Record extracts:
□ □ □
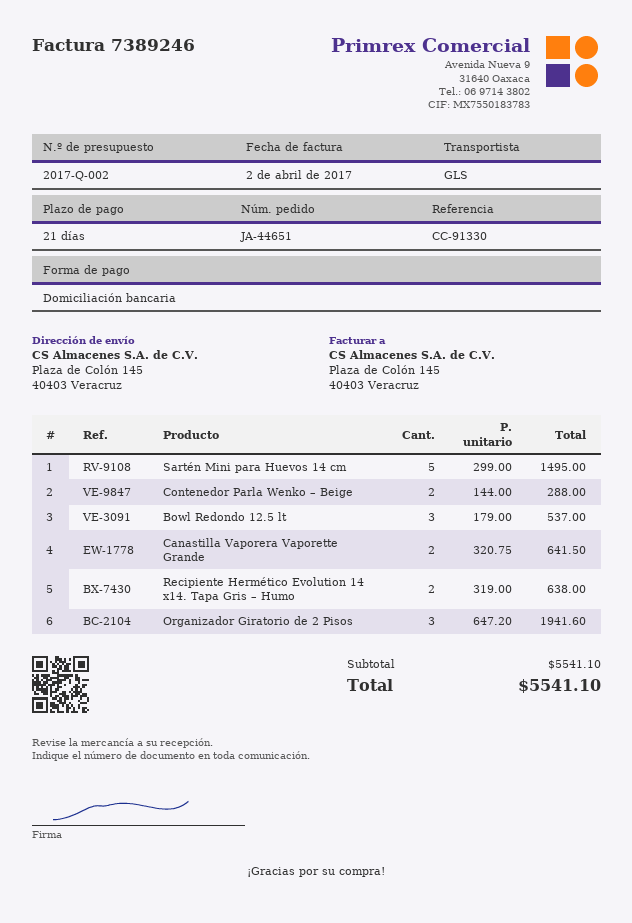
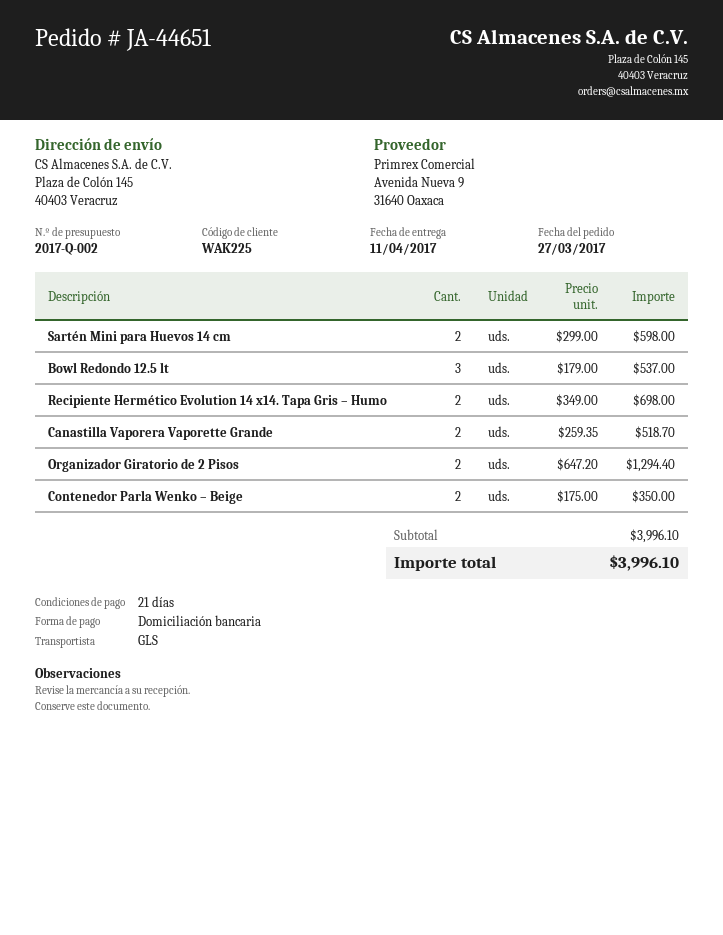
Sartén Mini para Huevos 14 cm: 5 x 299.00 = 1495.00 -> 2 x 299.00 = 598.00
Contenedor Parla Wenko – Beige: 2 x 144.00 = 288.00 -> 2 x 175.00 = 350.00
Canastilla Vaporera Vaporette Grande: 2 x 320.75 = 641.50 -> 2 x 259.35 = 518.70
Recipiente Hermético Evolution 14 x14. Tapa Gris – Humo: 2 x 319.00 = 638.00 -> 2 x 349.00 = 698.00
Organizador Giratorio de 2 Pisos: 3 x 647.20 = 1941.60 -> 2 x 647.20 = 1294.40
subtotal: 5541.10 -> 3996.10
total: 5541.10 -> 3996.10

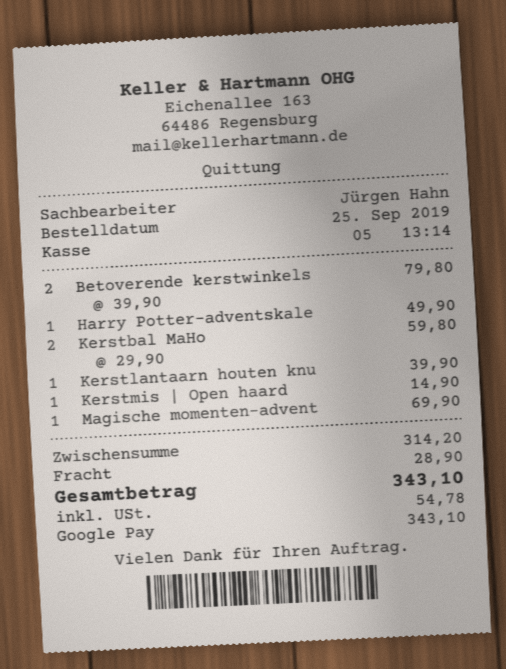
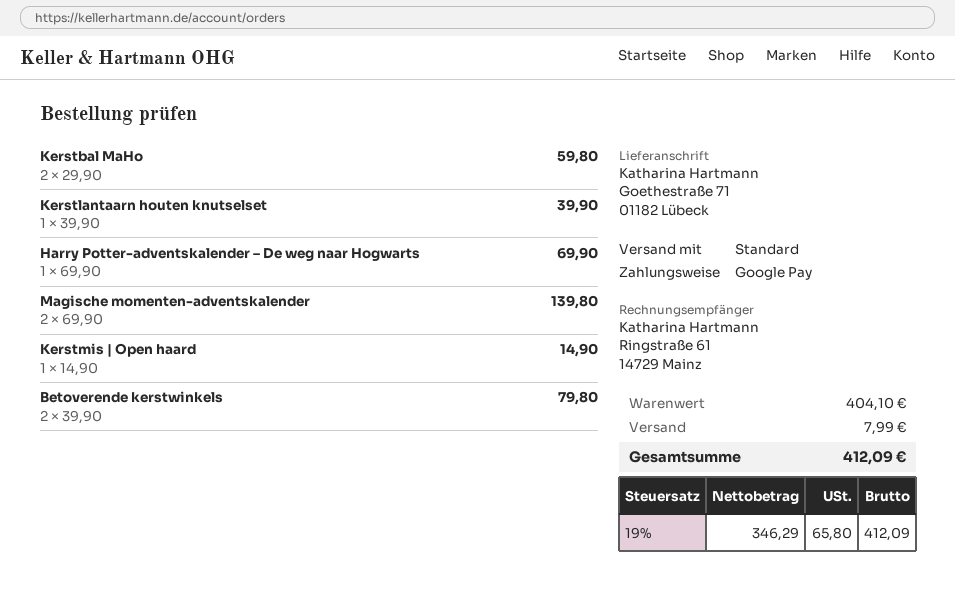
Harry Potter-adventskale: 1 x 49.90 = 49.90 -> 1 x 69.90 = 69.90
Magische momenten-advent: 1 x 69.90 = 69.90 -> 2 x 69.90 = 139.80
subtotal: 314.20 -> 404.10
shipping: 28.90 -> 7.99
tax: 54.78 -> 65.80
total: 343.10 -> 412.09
□ □ □
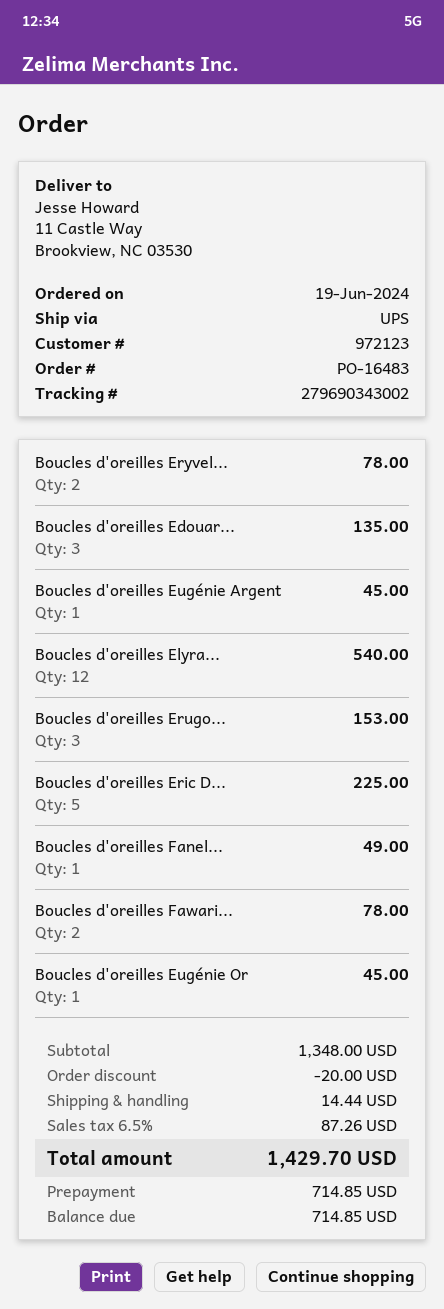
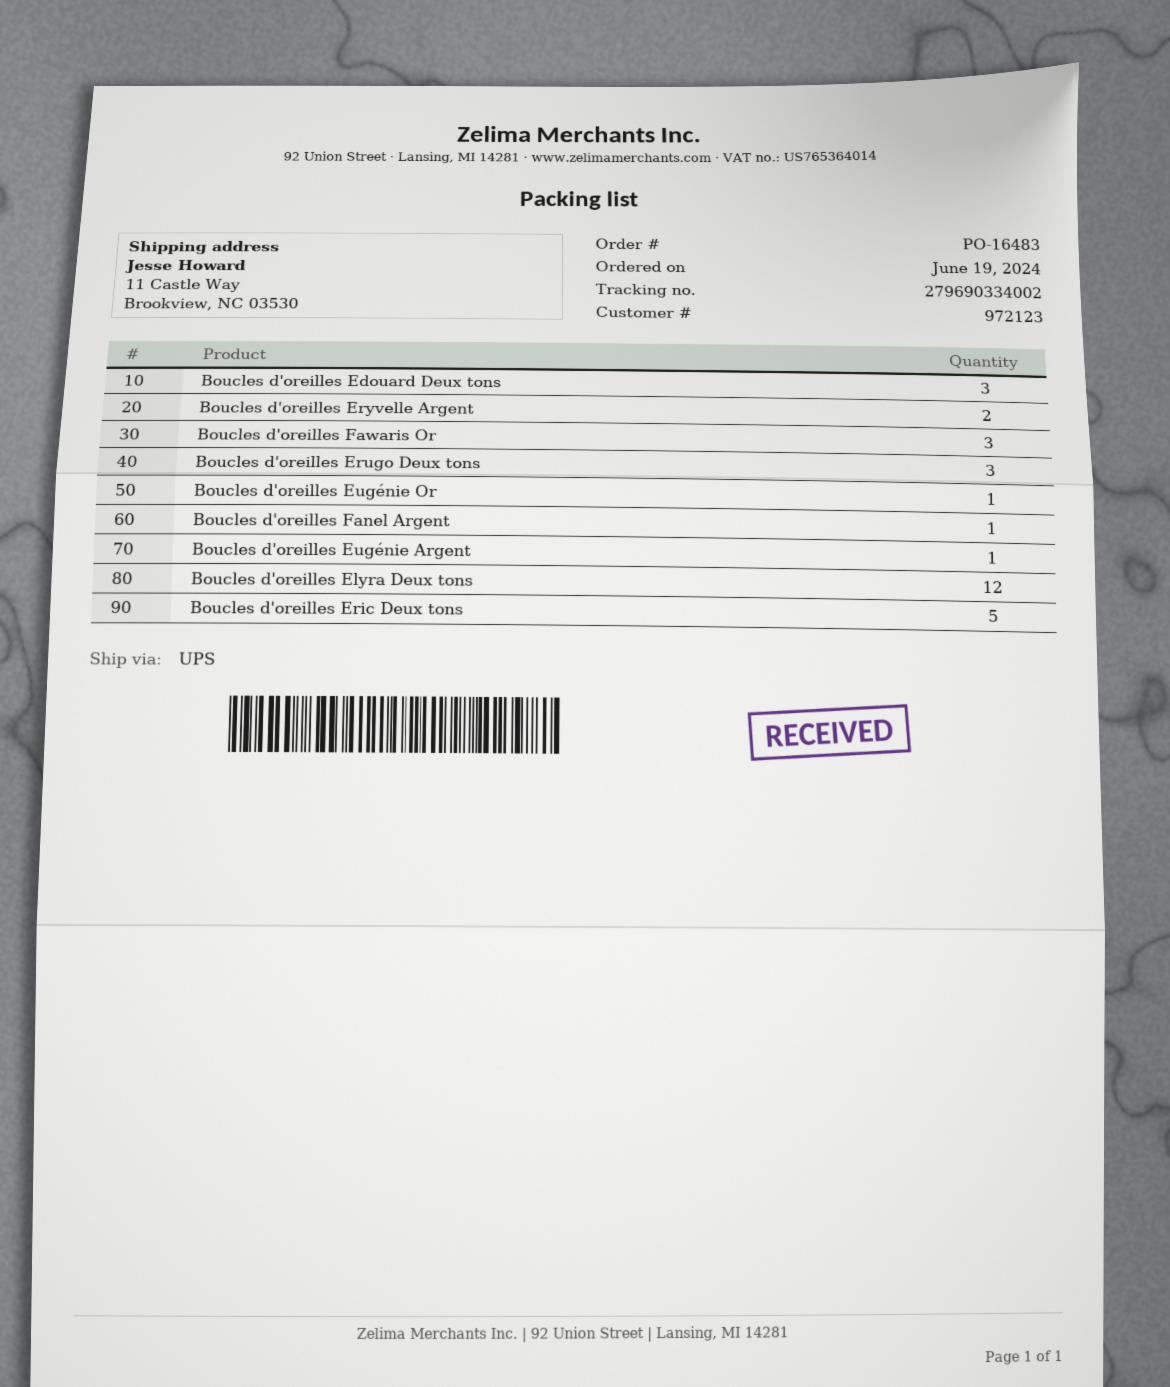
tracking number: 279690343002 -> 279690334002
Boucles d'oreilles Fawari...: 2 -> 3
□ □ □
What this task involves: Where does the word "subtotal" appear in the listing? List each line that holds it.

Result of the exercise:
subtotal: 5541.10 -> 3996.10
subtotal: 314.20 -> 404.10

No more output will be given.